## WHAT IS BEING ASKED
Although the records contain pictures, the copy should leave them out and match everything else exactly.

* * * * *

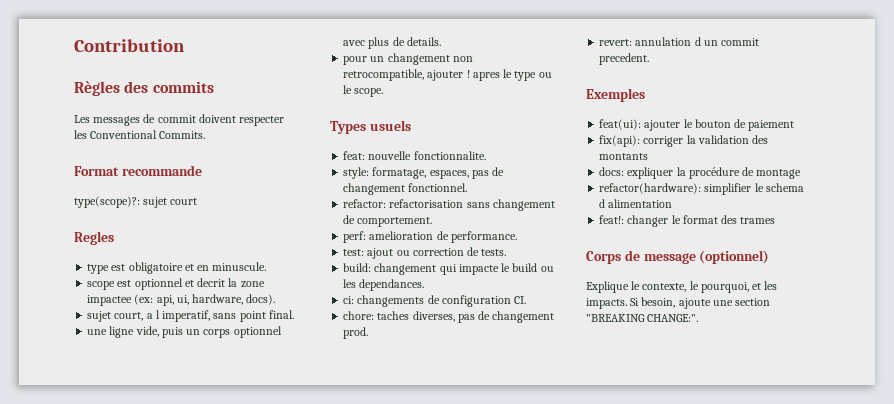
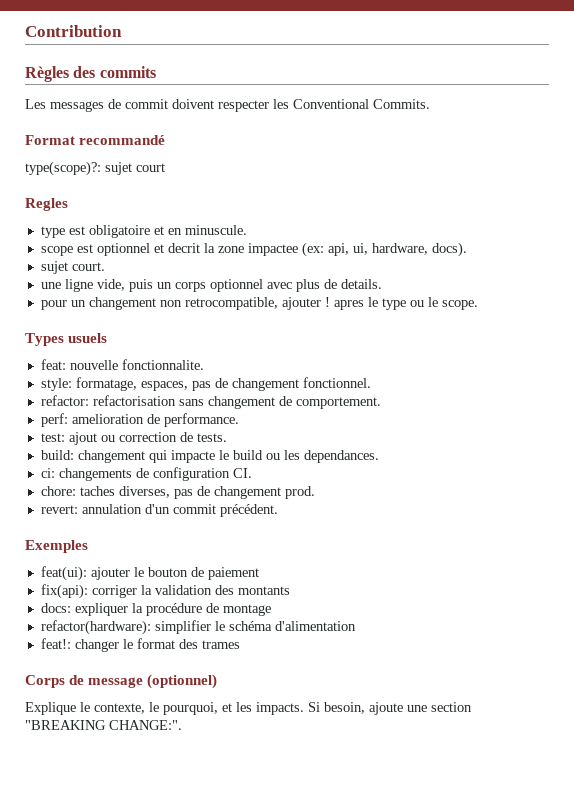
- Format recommande
+ Format recommandé
- sujet court, a l imperatif, sans point final.
+ sujet court.
- revert: annulation d un commit precedent.
+ revert: annulation d'un commit précédent.
- refactor(hardware): simplifier le schema d alimentation
+ refactor(hardware): simplifier le schéma d'alimentation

* * * * *

## EXERCISE SOLUTION
- Format recommande
+ Format recommandé
- sujet court, a l imperatif, sans point final.
+ sujet court.
- revert: annulation d un commit precedent.
+ revert: annulation d'un commit précédent.
- refactor(hardware): simplifier le schema d alimentation
+ refactor(hardware): simplifier le schéma d'alimentation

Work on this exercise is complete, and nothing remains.